I did remove the top brace. I left the bottom however. From the research I did, it seemed safe to do as long as you didn't ruin any of the corner silicone. There's a pretty big debate wether it's safe. I took the chance and it held for me with never any issues. But it definitely changed the look of the tank and made me want to go rimless on my next. I'll never buy a rimmed tank again. Haha

Sent from my VS990 using Tapatalk


----------



## saty (Apr 1, 2015)

toybox22 said:


> I did remove the top brace. I left the bottom however. From the research I did, it seemed safe to do as long as you didn't ruin any of the corner silicone. There's a pretty big debate wether it's safe. I took the chance and it held for me with never any issues. But it definitely changed the look of the tank and made me want to go rimless on my next. I'll never buy a rimmed tank again. Haha
> 
> Sent from my VS990 using Tapatalk


How did you take it out? I have a 10g grow out tank for plants, i can use that for testing.
I am waiting for this sunday to get the $1 per gallon deal from petco. planning to get 20g.


----------



## toybox22 (Sep 29, 2014)

saty said:


> How did you take it out? I have a 10g grow out tank for plants, i can use that for testing.
> I am waiting for this sunday to get the $1 per gallon deal from petco. planning to get 20g.

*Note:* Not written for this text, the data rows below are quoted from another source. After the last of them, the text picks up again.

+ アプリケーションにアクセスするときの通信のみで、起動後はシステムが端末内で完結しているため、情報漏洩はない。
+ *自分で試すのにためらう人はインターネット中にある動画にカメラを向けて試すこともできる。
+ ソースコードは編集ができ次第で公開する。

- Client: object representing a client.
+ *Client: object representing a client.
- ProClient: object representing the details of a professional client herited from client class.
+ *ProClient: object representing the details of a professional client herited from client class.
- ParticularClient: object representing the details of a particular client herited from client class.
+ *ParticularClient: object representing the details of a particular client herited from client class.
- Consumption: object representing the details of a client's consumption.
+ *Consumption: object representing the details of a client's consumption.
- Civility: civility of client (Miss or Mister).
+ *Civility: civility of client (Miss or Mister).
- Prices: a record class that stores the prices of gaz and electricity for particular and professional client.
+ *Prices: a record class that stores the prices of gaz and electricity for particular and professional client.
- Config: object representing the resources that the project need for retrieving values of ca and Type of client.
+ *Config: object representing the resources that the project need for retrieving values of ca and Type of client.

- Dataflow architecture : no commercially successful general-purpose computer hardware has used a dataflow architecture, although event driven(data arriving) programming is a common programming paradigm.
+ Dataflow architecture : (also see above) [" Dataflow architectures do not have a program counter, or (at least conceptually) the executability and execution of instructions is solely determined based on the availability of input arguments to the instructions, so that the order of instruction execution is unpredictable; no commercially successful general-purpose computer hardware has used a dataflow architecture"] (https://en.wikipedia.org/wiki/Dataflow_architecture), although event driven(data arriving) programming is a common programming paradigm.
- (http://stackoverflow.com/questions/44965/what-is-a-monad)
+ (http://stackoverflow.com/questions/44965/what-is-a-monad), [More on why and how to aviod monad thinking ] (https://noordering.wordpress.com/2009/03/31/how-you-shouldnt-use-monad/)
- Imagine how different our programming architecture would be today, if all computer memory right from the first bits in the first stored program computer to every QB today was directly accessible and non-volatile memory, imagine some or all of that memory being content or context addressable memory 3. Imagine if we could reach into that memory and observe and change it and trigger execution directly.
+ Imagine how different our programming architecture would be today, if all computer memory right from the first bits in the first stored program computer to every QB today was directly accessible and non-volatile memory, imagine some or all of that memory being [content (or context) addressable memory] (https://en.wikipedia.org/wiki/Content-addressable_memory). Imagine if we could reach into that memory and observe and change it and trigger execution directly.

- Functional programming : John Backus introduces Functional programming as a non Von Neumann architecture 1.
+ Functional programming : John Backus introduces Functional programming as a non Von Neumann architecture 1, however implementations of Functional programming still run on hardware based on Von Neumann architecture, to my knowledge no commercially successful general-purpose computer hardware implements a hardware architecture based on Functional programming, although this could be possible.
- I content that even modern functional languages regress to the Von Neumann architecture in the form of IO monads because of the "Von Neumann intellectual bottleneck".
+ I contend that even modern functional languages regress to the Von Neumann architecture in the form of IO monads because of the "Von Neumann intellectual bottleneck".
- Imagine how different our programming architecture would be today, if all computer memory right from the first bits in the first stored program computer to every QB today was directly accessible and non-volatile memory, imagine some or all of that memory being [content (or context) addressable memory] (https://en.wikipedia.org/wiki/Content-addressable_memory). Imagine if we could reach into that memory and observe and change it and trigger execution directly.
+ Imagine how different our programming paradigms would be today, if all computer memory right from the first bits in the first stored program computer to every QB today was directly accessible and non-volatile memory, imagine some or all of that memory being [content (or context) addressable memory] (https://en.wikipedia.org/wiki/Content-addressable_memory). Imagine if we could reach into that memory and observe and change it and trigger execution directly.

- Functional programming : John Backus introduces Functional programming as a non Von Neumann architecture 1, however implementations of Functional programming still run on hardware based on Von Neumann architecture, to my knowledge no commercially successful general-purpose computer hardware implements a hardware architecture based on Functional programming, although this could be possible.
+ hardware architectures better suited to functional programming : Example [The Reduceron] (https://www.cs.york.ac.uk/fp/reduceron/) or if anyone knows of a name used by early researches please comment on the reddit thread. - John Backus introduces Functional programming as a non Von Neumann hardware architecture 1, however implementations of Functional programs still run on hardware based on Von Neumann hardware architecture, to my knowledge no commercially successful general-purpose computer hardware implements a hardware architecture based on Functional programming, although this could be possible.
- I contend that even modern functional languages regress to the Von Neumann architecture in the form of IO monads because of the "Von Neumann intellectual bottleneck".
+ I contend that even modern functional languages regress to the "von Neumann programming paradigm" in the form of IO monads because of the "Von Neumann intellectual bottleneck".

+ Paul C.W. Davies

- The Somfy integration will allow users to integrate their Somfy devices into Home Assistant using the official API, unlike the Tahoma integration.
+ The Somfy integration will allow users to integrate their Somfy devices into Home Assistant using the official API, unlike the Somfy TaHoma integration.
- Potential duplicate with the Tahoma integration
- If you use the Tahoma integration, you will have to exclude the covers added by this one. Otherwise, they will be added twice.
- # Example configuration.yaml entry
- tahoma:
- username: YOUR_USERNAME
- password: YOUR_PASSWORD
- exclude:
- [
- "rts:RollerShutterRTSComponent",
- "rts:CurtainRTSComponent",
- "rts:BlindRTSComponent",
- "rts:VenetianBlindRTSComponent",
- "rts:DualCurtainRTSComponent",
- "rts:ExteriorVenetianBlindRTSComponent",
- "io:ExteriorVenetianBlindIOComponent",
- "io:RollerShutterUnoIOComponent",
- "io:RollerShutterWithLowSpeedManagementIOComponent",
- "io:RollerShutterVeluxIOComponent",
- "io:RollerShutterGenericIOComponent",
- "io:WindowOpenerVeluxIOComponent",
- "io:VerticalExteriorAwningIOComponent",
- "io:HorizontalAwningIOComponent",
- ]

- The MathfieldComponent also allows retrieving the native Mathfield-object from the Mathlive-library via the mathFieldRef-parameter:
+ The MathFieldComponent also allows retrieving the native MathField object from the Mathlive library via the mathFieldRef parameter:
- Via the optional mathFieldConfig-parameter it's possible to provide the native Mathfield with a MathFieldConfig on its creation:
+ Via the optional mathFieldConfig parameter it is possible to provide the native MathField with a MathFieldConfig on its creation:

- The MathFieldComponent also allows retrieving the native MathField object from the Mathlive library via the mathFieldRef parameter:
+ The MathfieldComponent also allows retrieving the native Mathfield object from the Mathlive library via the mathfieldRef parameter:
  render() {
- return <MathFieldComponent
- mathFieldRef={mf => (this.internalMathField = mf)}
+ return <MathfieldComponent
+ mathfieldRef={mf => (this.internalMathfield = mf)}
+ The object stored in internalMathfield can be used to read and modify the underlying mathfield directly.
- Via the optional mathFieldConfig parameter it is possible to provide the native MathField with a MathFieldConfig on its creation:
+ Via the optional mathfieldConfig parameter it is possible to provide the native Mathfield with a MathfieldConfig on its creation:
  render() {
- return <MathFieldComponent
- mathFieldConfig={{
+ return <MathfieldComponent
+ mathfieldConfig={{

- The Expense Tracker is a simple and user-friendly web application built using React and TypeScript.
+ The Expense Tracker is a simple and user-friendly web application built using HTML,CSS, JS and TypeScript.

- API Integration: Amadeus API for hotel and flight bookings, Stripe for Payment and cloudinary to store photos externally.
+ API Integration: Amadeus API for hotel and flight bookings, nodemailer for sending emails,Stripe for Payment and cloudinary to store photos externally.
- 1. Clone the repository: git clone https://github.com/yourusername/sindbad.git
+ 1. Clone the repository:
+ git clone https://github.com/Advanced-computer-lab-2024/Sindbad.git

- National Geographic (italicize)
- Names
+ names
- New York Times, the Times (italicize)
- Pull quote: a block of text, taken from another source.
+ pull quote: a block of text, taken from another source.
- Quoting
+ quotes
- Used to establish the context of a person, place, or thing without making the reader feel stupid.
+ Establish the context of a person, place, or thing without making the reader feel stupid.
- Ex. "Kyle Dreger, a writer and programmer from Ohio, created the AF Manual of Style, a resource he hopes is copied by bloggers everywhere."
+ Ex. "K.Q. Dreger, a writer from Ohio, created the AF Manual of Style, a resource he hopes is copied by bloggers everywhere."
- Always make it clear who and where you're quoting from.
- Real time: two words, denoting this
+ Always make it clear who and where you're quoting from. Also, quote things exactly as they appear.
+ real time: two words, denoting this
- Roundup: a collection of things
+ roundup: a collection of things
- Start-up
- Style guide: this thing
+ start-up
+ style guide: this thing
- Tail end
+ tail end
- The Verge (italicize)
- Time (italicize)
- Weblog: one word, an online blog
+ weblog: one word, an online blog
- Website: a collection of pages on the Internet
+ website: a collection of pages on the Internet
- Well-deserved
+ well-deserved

It's a slow process. I used a heat gun and a razor blade. I heated up a section of the brace, then ran the razor around it. I slowely just peeled it away from the glass. There aren't really tutorials for it, so just take your time and watch the corners. Don't want to damage that silicone. And then I water tested it for like 3 days to make sure it didn't burst. 

Sent from my VS990 using Tapatalk


----------



## toybox22 (Sep 29, 2014)

Hey guys, haven't posted in a while. Tank hasn't been looking pretty lately so I haven't been posting anything. Lately I've been battling some cloudy water. I had a brain fart and washed my filter floss with sink water, and I think I lost most of my good bacteria. Probably lost my cycle a little and am having a bacteria bloom. It's lasted about 2 weeks now. I've tried doing massive WC, but the cloud always comes back. The water hasn't turned green at all, so I don't think it's a green algae attack. I'm gonna try leaving it alone, not dosing anything, and possible grabbing some quick start to see if that speeds things along. I also added some purigen to get rid of the yellow water I had which cleared it up quick before the cloud attacked me.

Yellow water I had.


Cleared the yellow to nice clear water.


Cloudy water due to bacterial bloom.


----------



## Hetzer (Sep 23, 2012)

Cloudiness aside, I really like it; the Kessil is amazingly bright!


----------



## Chandy (Mar 14, 2016)

How much Purigen did you add to your filter? 

I added a bag of about 100 grams of Purigen but after a week, my water still hasn't cleared. Still yellow as ever... 

A water change did see it dilute a little, but nonetheless still the same  

On another note, good luck! Hope your tank gets back to its former glory soon


----------



## Nordic (Nov 11, 2003)

It is a shame there are fish in already.
0.165g of potassium permanganate would have cleaned that mess up really quickly.
It will kill your nitrifying bacteria too though.

Btw, if you don't mind an unsolicited bit of advice, I would move that tall plant casting shadow on the rock away, it is hiding the focal point of your tank.


----------



## toybox22 (Sep 29, 2014)

Chandy said:


> How much Purigen did you add to your filter?
> 
> I added a bag of about 100 grams of Purigen but after a week, my water still hasn't cleared. Still yellow as ever...
> 
> ...


I probably added about the same. 100 grams. It cleared it up in like 24 hrs. 



Nordic said:


> It is a shame there are fish in already.
> 0.165g of potassium permanganate would have cleaned that mess up really quickly.
> It will kill your nitrifying bacteria too though.
> 
> Btw, if you don't mind an unsolicited bit of advice, I would move that tall plant casting shadow on the rock away, it is hiding the focal point of your tank.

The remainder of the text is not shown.